Background:
I operate a small online retail operation.
I order product from my wholesale suppliers. Once it arrives, I list it for sale on a couple of websites.
As product sells out, I re-order from my suppliers.
Due to the nature of my product, items are frequently out of stock or understocked at my suppliers’ warehouses. In some cases, I can only place one order for an item with no possibility of refill orders.
I have a 7-day lead time on orders.
Every week I analyze sales, then project sales on a per-item basis.
If an item has less than a 21-day supply in my warehouse, I order enough units to get back to a 21-day supply.
Given the lag time between order and arrival, I wind up bouncing between a 7 and 14 day supply of product. Sometimes the market changes, and I wind up with turkeys or out of stock, but that’s the game.
All of this works for me.
What vexes me is the fact that I can’t figure out how to calculate the time-based yield of my inventory.
If I buy a share of stock at $10 and sell it a year later at $15, that’s a 50% ROI. All kinds of calculators on the web will let me do calculations with one purchase and then one sale a year later.

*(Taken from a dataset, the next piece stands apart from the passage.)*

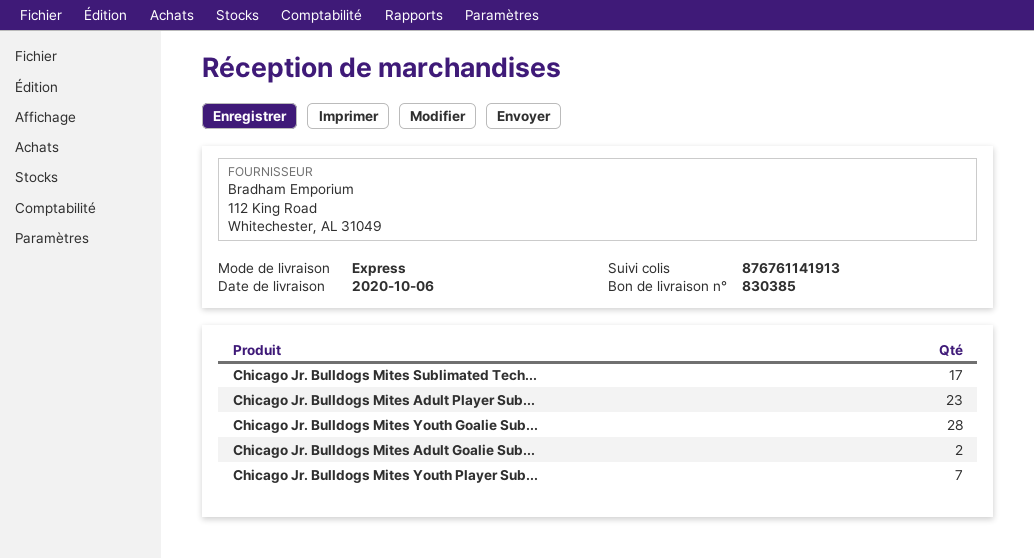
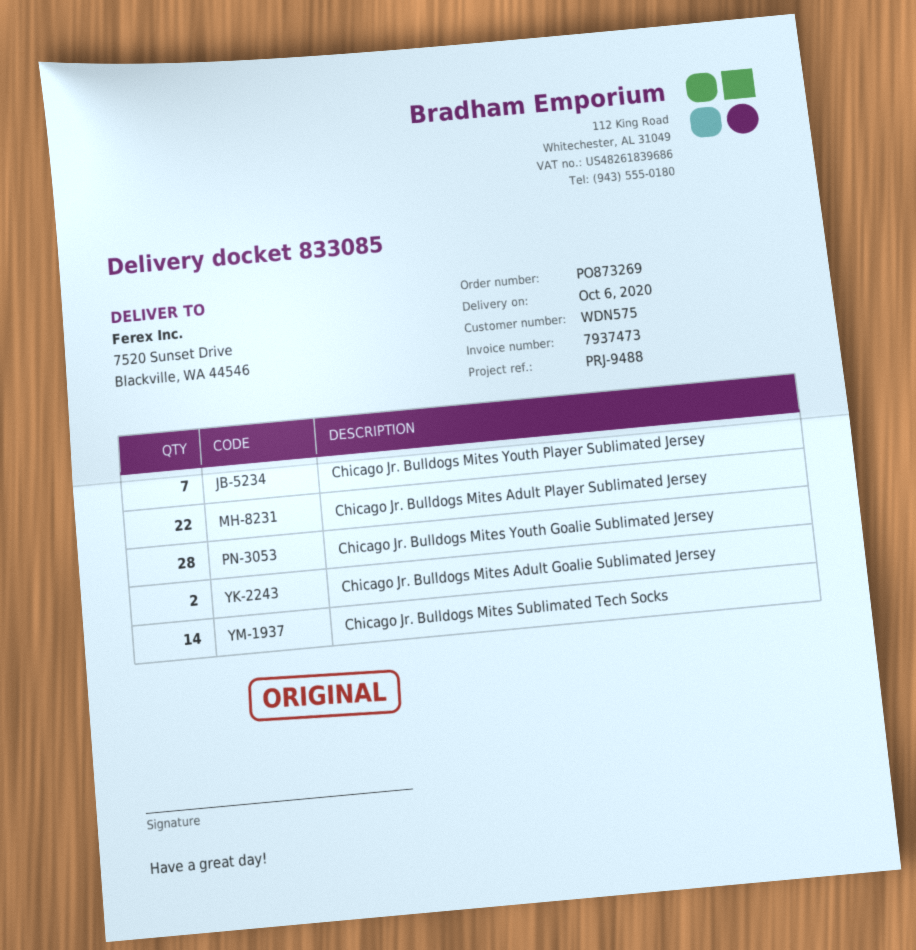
delivery note number: 830385 -> 833085
Chicago Jr. Bulldogs Mites Sublimated Tech...: 17 -> 14
Chicago Jr. Bulldogs Mites Adult Player Sub...: 23 -> 22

When it comes to the APR I’m getting from my inventory, I can’t find an appropriate calculation or calculator. Has no proprietor before me ever wanted to know if his stack of widgets is earning him a 50% ROI or a 500% ROI?
I’ve got an item that costs me $17 while I make a $8 profit per unit. I sell 3 units per day. I can calculate that my profit margin is 53%.
My money for the first 3 units is tied up for 8 days (7 days to get here, about 1 to sell). If I could avoid going out of stock, that means my $17 would turn over just under 45 days per year. In effect, my $17 turns into $360 in profit in addition to me getting my money back. I’m showing that as a 2117% annual ROI.
However, I’m not going to just order 1 unit. I’m going to order 63 units (a 21-day supply). I could plug in the sales and purchases into a calculator on a per-transaction basis, using a calculator like this:
http://www.fatpitchfinancials.com/wp-content/uploads/2006/09/Annualized%20rate%20of%20return.xls
Which I got from this page:
My problem is that over the course of the year, that would mean making entries for 1095 retail sales and 52 wholesale buys.
How in the heck would I calculate ROI on my inventory without doing all that work?
By way of background, what I find myself wanting to do is buy more pieces (days) of higher-yielding product while I buy less days of lower-yielding product.
Normally, carrying more than 7-14 days fill would be irrational, but in quite a few cases I will find myself unable to re-order a given item next week.
I have cobbled together a calculation that gives me a number that reflects yield vs turn time, but I know it’s not right.
It goes:
((PROFIT) / (COST)) / ((CURRENT STOCK LEVEL)/(SALES PER DAY)+7) * 365 * 100
The problem here is that it seems to neglect internal rate of return, as well as only giving the product credit for its profit at what amounts to the 21-day point.
What am I supposed to do in order to get this calculation?
Does no one else think the way I do on this?